Infektionen der oberen Atemwege können bei dieser Entität, analog einer Lymphknotenschwellung, zu einer raschen erheblichen Größenzunahme führen. Diese Phasen infektbedingter Schwellung führen nicht selten zur Erstdiagnose [Neville, 2002], was auch bei dem hier vorgestellten Fall zu vermuten steht.
Ausgedehnte Lymphangiominfiltrationen können neben Sprech- und Schluckbeschwerden zu erheblichen Deformierungen der Weichgewebe führen und schwerwiegende sekundäre skelettale Deformierungen verursachen. Bei großen Lymphangiomen können infektbedingte Schwellungen zu lebensbedrohlichen Atemwegsverlegungen führen.
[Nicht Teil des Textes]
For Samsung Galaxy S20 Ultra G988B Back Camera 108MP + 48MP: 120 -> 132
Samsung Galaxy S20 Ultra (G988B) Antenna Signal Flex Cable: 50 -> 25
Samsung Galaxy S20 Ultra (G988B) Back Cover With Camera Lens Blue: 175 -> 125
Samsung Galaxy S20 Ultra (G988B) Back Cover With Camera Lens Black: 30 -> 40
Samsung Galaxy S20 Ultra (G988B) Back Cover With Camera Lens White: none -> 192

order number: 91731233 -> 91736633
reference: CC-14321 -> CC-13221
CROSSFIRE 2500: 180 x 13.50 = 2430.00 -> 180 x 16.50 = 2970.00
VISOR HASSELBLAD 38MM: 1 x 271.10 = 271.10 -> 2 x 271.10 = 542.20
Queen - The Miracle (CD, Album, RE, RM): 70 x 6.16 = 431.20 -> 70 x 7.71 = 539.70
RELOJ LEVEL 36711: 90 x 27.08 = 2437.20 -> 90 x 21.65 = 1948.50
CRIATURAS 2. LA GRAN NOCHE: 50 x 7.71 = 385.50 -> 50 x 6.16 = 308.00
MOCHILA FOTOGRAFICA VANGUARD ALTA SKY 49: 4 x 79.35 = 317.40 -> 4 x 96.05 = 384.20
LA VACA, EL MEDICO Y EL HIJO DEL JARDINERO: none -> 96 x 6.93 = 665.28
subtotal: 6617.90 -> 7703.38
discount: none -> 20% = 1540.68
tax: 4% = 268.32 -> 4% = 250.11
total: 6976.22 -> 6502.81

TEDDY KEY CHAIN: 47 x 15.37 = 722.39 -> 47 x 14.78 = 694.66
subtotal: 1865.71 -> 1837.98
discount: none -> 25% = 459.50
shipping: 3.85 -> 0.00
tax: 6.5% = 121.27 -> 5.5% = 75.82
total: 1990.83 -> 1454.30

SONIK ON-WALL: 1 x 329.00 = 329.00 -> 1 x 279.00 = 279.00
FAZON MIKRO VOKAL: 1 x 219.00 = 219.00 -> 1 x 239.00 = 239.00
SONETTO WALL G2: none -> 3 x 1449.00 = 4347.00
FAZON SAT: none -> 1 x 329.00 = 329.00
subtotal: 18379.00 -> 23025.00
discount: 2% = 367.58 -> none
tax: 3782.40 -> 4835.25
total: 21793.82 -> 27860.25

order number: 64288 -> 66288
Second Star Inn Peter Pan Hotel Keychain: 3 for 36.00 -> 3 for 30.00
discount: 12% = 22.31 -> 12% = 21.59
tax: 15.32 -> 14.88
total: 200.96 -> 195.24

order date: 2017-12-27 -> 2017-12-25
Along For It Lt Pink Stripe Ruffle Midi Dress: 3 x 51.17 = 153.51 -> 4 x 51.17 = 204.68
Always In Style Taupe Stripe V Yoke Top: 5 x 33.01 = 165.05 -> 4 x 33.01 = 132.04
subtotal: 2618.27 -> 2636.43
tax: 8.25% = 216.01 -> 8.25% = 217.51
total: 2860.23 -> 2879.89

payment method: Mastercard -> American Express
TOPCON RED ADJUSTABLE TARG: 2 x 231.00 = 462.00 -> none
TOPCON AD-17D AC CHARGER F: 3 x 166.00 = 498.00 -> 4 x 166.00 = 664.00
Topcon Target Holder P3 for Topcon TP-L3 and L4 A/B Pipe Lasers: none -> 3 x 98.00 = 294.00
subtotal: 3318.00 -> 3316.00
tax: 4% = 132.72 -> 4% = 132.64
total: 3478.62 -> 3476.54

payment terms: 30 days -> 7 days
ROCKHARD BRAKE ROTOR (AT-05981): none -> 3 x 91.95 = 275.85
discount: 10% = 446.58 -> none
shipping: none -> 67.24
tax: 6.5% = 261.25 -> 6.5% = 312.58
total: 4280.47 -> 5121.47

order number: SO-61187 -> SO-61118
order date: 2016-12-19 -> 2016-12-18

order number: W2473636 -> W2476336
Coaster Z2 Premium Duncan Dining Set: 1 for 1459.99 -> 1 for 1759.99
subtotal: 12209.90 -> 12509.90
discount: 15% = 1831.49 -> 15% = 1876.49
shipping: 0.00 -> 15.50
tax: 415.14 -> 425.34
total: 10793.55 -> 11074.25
Im Gegensatz zu kindlichen Hämangiomen sind spontane Involutionen dieser Befunde selten. Aufgrund des oft schlechten Ansprechens auf sklerosierende Agenzien, wie Ethanol-Installationen, bleibt die chirurgische Exzision oder Reduktion des Befundes bislang häufig die einzige Therapie. Eine lokale Applikation lyophilisierter Streptokokken- Pyogene (OK-432) mit konsekutiver Erhöhung der Endothel-Permeabilität [Ogita et al., 1996] ist in der Literatur beschrieben worden, hat sich bei der Routine- Behandlung jedoch nicht durchsetzen können, ebenso wenig wie die intraläsionale Applikation von Glukokortikoiden [Farmand und Kuttenberger, 1996].
Die chirurgische Therapie ist gerade bei infiltrierend wachsenden Lymphangiomen sehr schwierig, da die Gewebsausläufer sehr schlecht abgrenzbar sind und häufig auch wichtige anatomische Strukturen unmittelbar betroffen sind. Oft können ausgedehnte Lymphangiome nur schrittweise reduziert und modelliert werden.
Für die Praxis soll dieser Fall an die zahlreichen anlagebedingten Gefäßanomalien des Gesichtes und der intraoralen Regionen erinnern, die nicht selten erst aufgrund eines akuten Geschehens (Infektbedingte Schwellung, Blutung) wahrgenommen werden.